* WHAT IS REQUIRED *
Among the entries below, only the lines from the one with "background: #86efac ->" through the one with "3 — Процедура" are to be retyped, exactly and without pictures.

* GIVEN DATA *
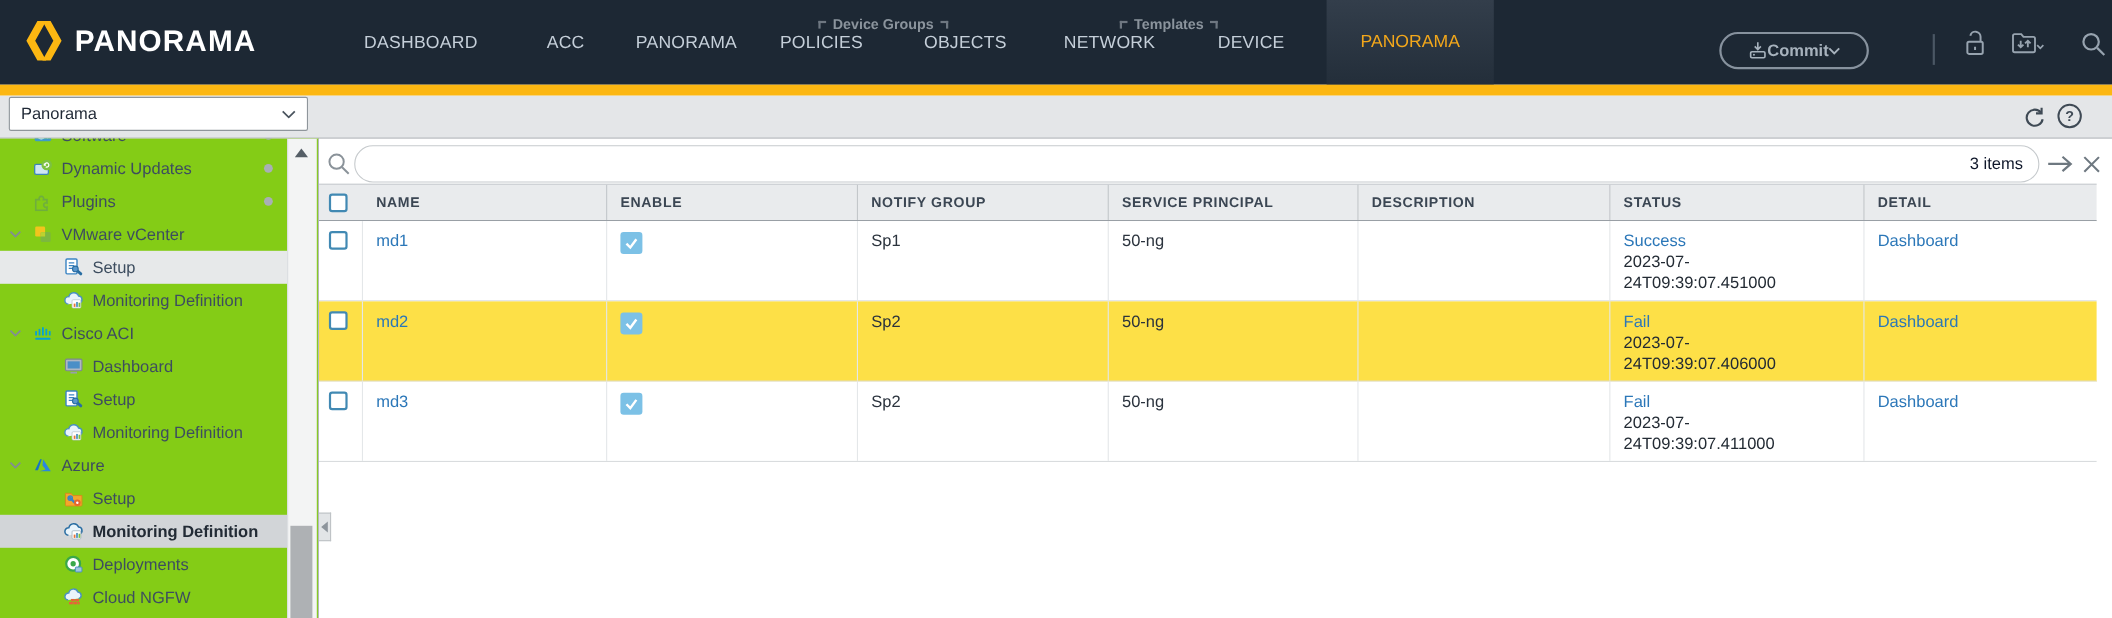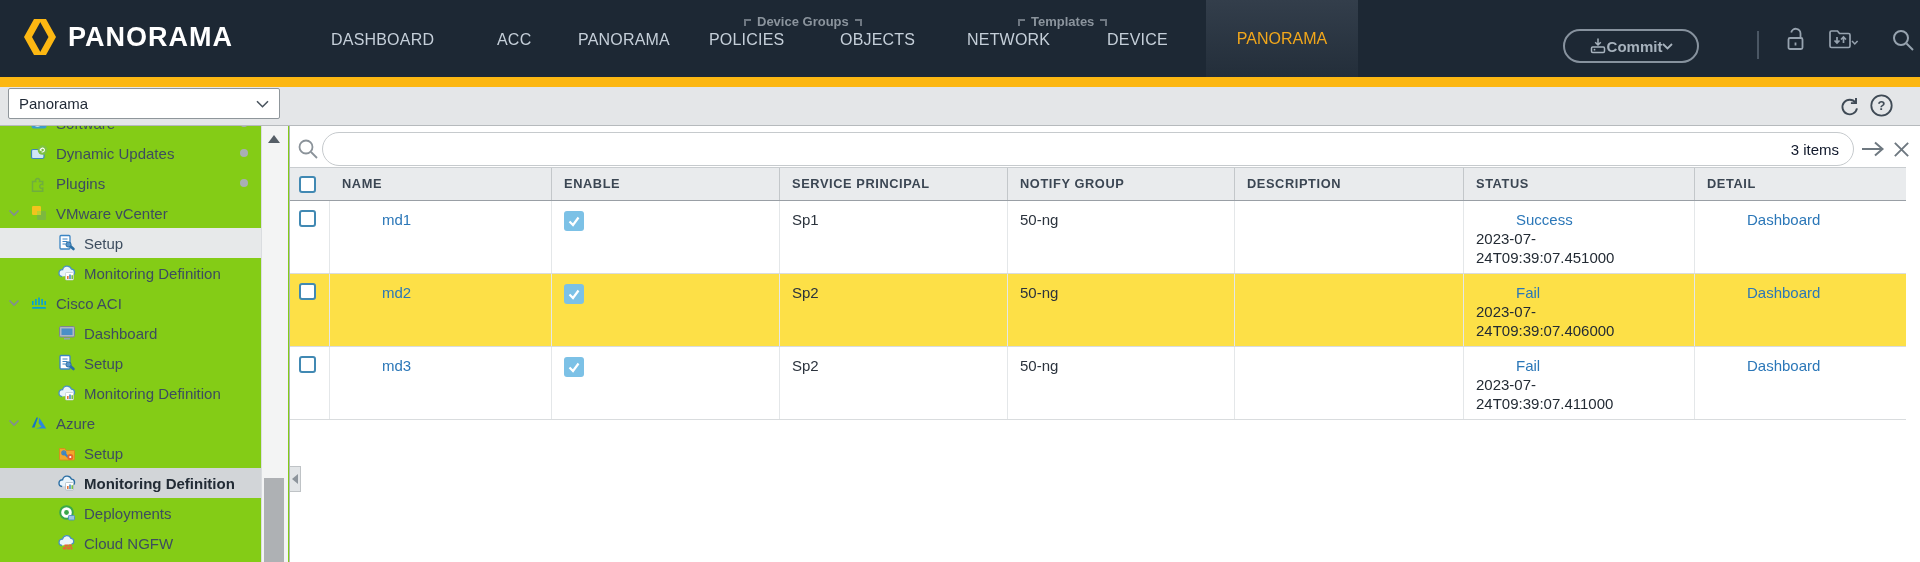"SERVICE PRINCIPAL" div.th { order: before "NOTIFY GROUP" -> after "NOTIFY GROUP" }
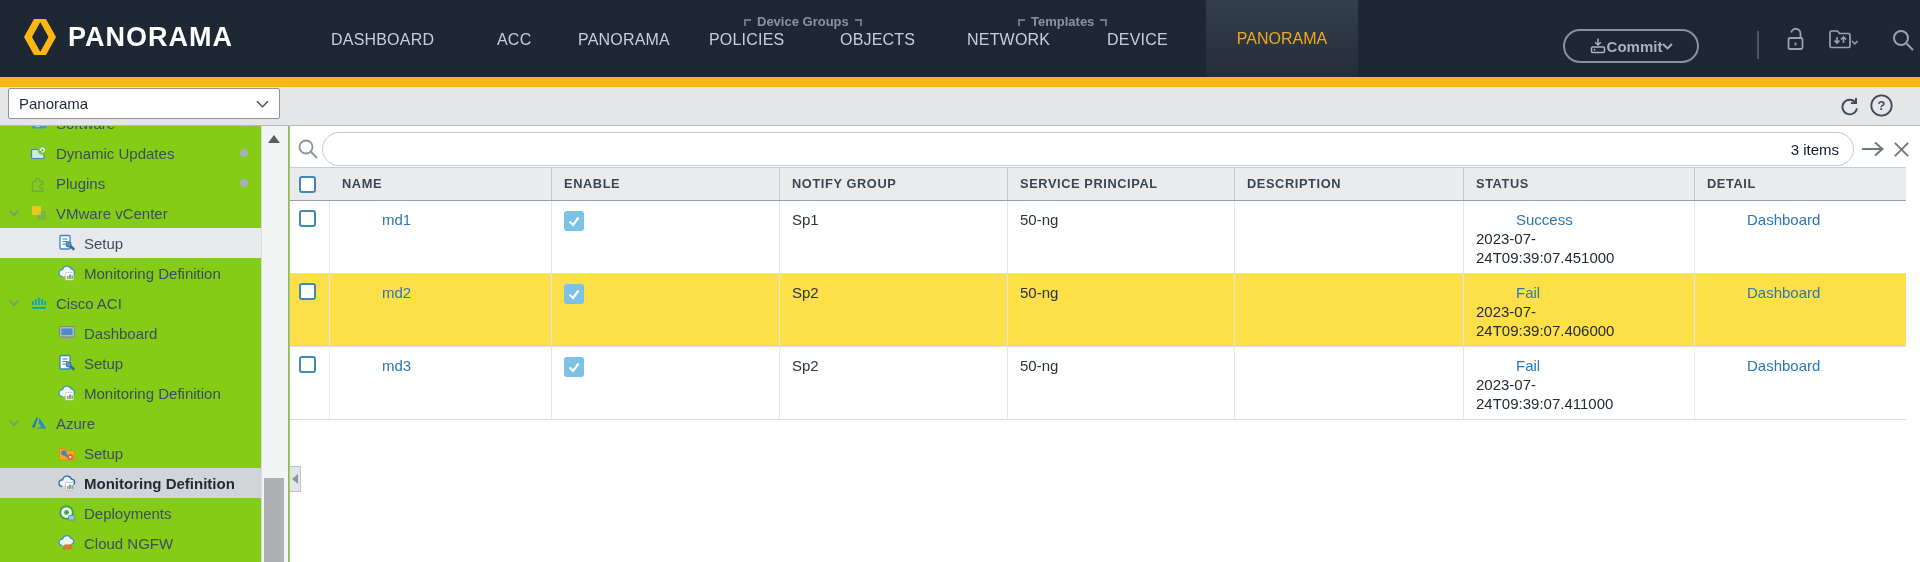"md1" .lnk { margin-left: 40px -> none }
---
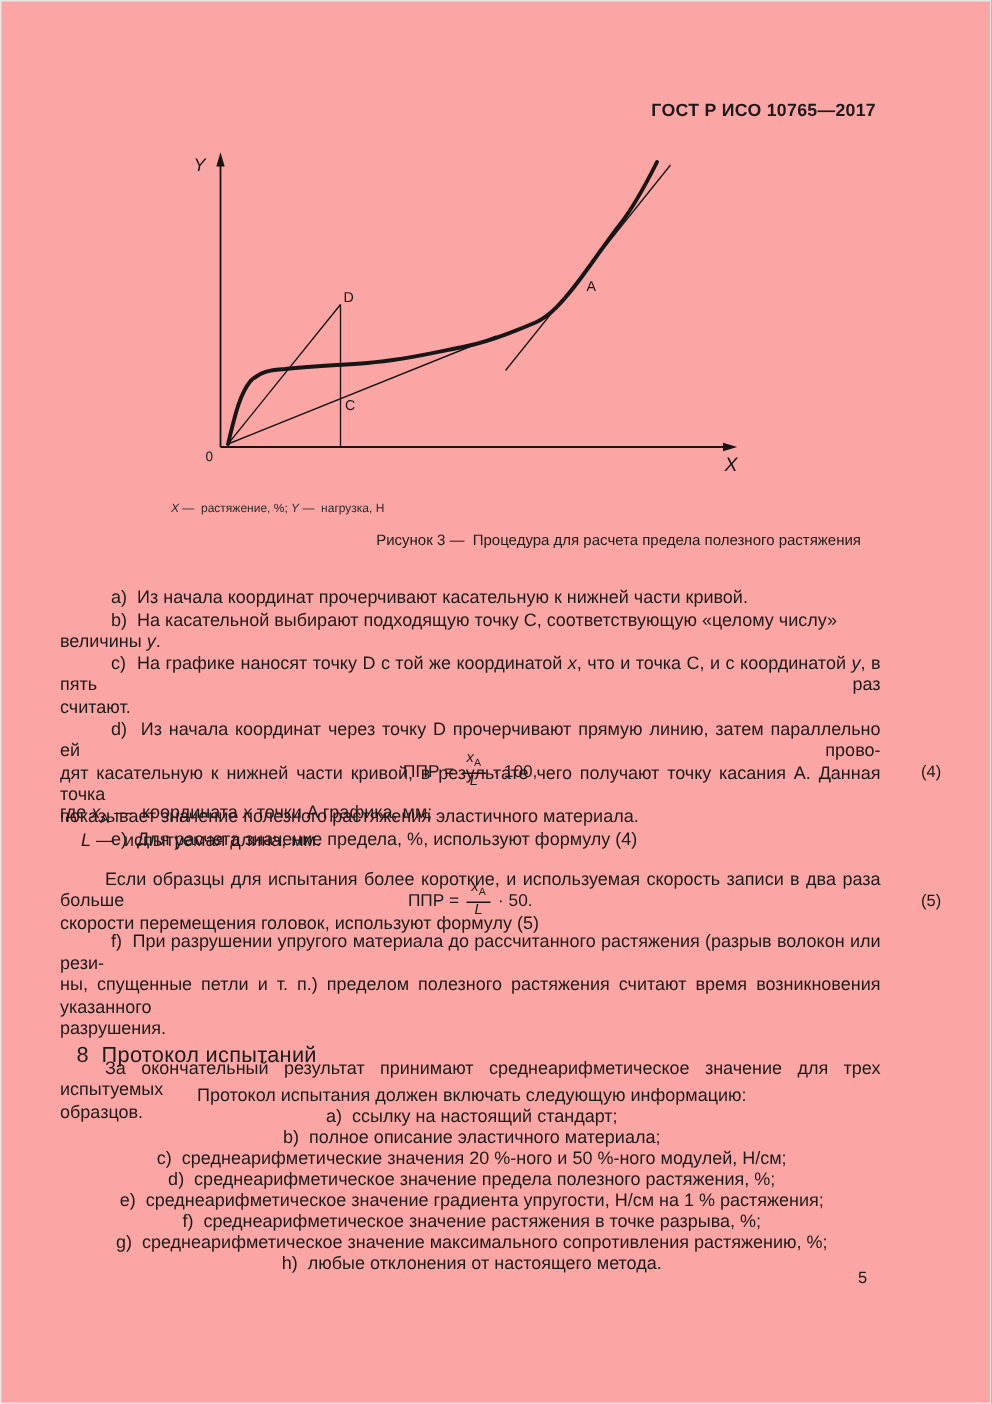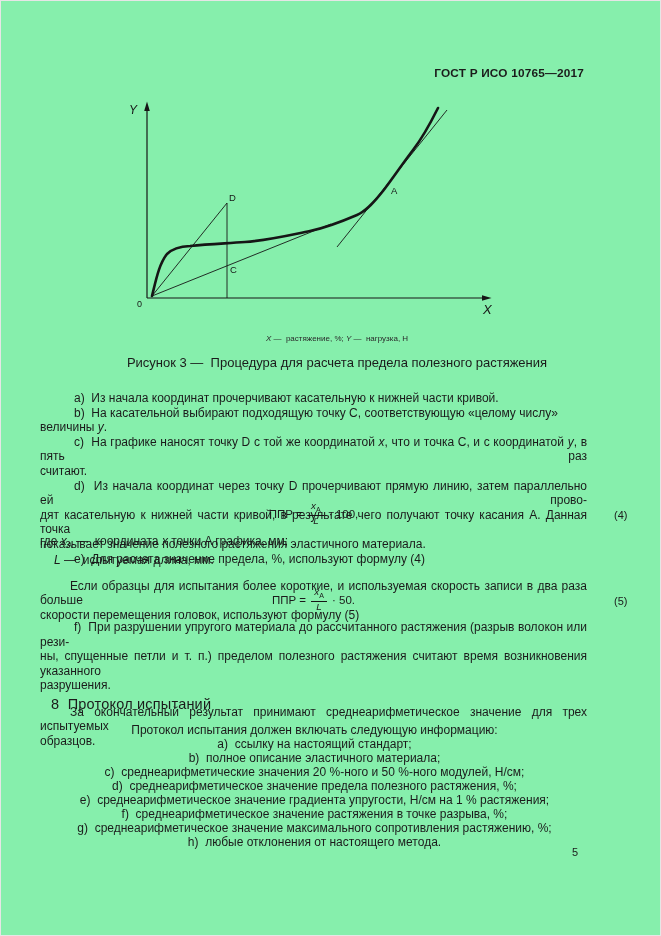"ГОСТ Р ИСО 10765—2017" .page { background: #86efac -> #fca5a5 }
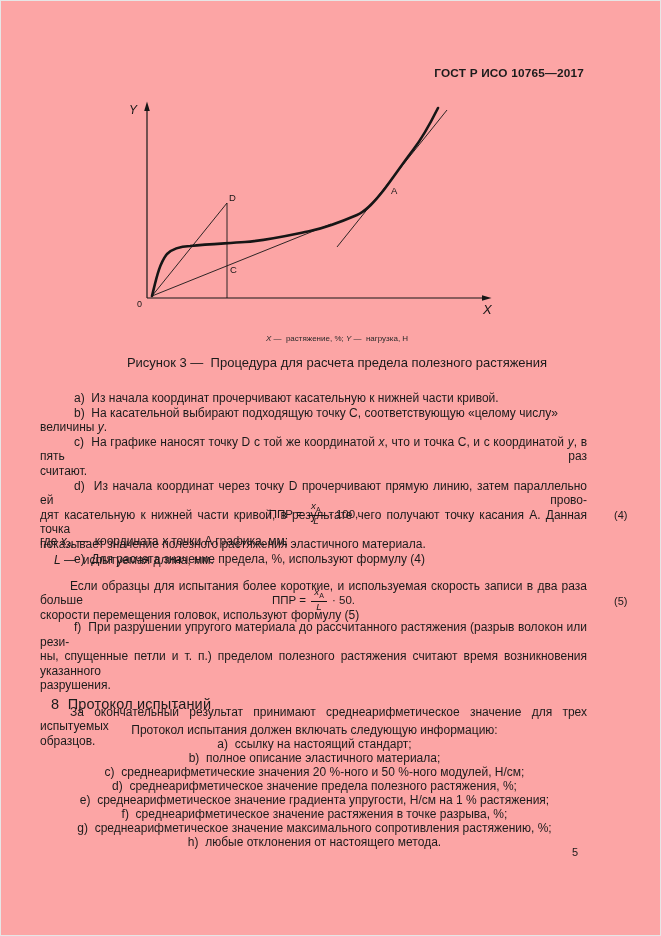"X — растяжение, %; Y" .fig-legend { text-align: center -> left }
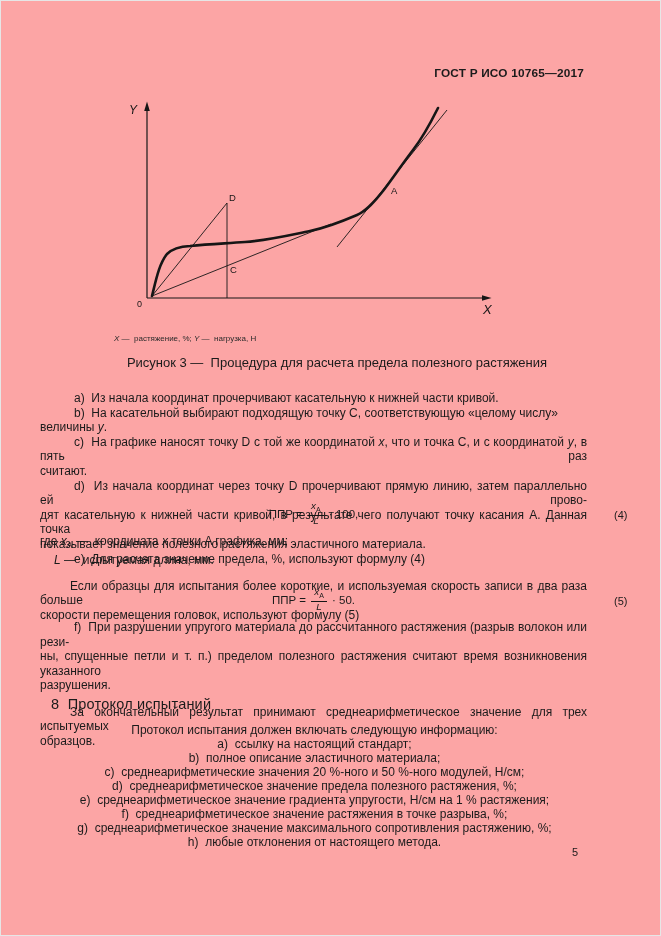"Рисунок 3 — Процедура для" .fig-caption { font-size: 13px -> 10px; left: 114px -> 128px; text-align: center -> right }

* YOUR SOLUTION *
"ГОСТ Р ИСО 10765—2017" .page { background: #86efac -> #fca5a5 }
"X — растяжение, %; Y" .fig-legend { text-align: center -> left }
"Рисунок 3 — Процедура для" .fig-caption { font-size: 13px -> 10px; left: 114px -> 128px; text-align: center -> right }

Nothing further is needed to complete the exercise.